Dementia is a devastating age-related condition with significant societal and clinical consequences. At the European Association for the Study of Diabetes (EASD) 2025, a nationwide Swedish cohort study investigated all-cause dementia risk in individuals with type 1 diabetes.
The study included 43,440 individuals with type 1 diabetes from the Swedish National Diabetes Register and 217,109 age-, sex-, and county-matched controls from the Swedish general population.

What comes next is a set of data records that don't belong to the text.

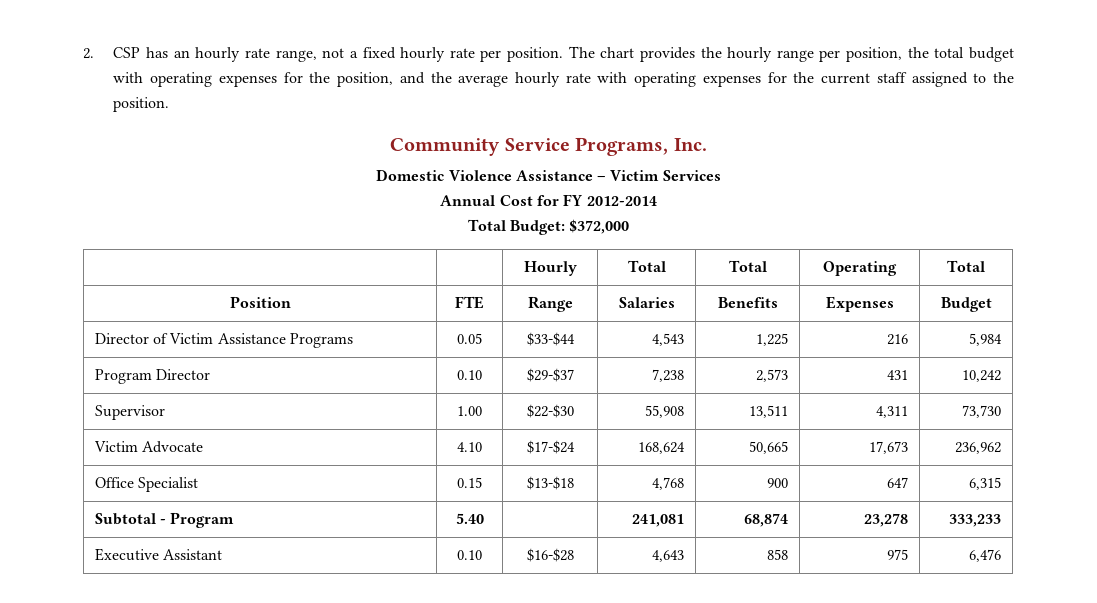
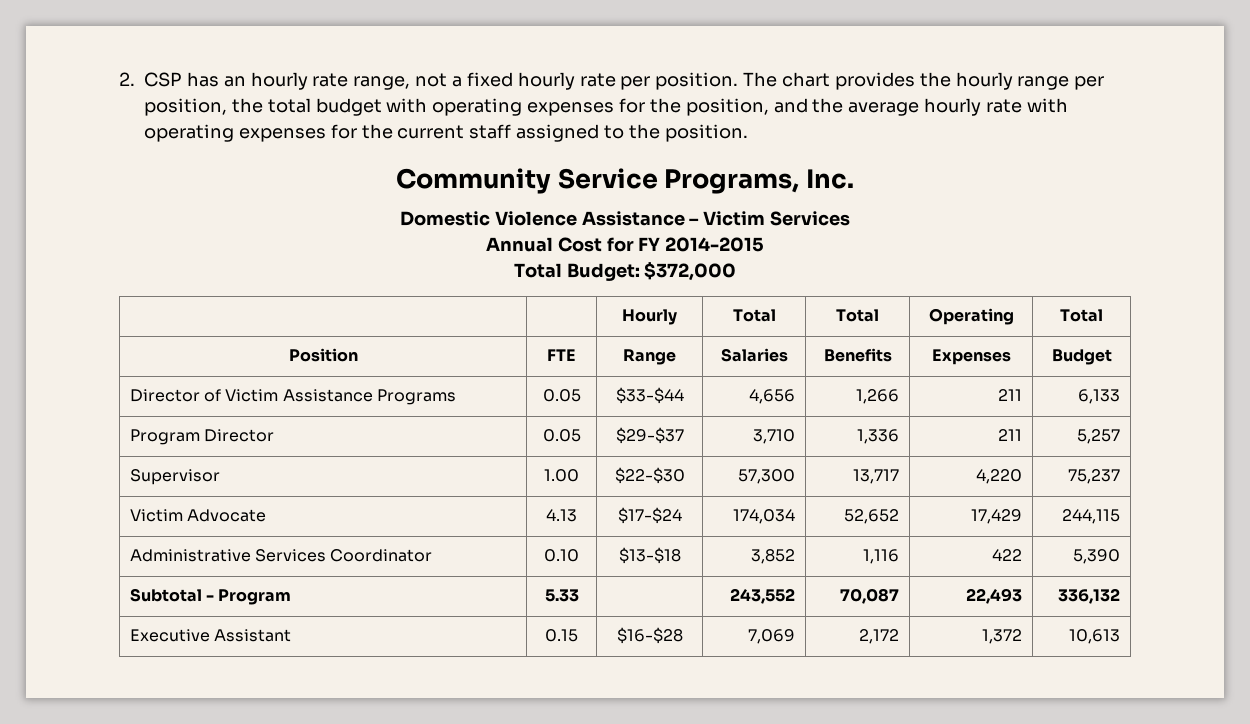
- Annual Cost for FY 2012-2014
+ Annual Cost for FY 2014-2015
- Director of Victim Assistance Programs | 0.05 | $33-$44 | 4,543 | 1,225 | 216 | 5,984
+ Director of Victim Assistance Programs | 0.05 | $33-$44 | 4,656 | 1,266 | 211 | 6,133
- Program Director | 0.10 | $29-$37 | 7,238 | 2,573 | 431 | 10,242
+ Program Director | 0.05 | $29-$37 | 3,710 | 1,336 | 211 | 5,257
- Supervisor | 1.00 | $22-$30 | 55,908 | 13,511 | 4,311 | 73,730
+ Supervisor | 1.00 | $22-$30 | 57,300 | 13,717 | 4,220 | 75,237
- Victim Advocate | 4.10 | $17-$24 | 168,624 | 50,665 | 17,673 | 236,962
- Office Specialist | 0.15 | $13-$18 | 4,768 | 900 | 647 | 6,315
- Subtotal - Program | 5.40 | | 241,081 | 68,874 | 23,278 | 333,233
+ Victim Advocate | 4.13 | $17-$24 | 174,034 | 52,652 | 17,429 | 244,115
+ Administrative Services Coordinator | 0.10 | $13-$18 | 3,852 | 1,116 | 422 | 5,390
+ Subtotal - Program | 5.33 | | 243,552 | 70,087 | 22,493 | 336,132
- Executive Assistant | 0.10 | $16-$28 | 4,643 | 858 | 975 | 6,476
+ Executive Assistant | 0.15 | $16-$28 | 7,069 | 2,172 | 1,372 | 10,613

Cox proportional hazards regression models were used to examine the risk of all-cause dementia and dementia subtypes, including Alzheimer’s disease, vascular dementia, and non-Alzheimer’s-non-vascular dementia.
Over a median follow-up of 14.3 years, dementia was recorded in 530 individuals with type 1 diabetes (1.2%) and in 1,867 matched controls (0.9%). Individuals with type 1 diabetes had a two-fold increased risk of all-cause dementia, a 38 percent higher risk of Alzheimer’s disease, and a 3.7-fold higher risk of vascular dementia compared to controls. Factors associated with higher dementia risk included older age, lower education, higher systolic blood pressure, elevated glycated hemoglobin, history of cardiovascular disease or stroke, and longer diabetes duration, highlighting the multifactorial nature of dementia risk in type 1 diabetes.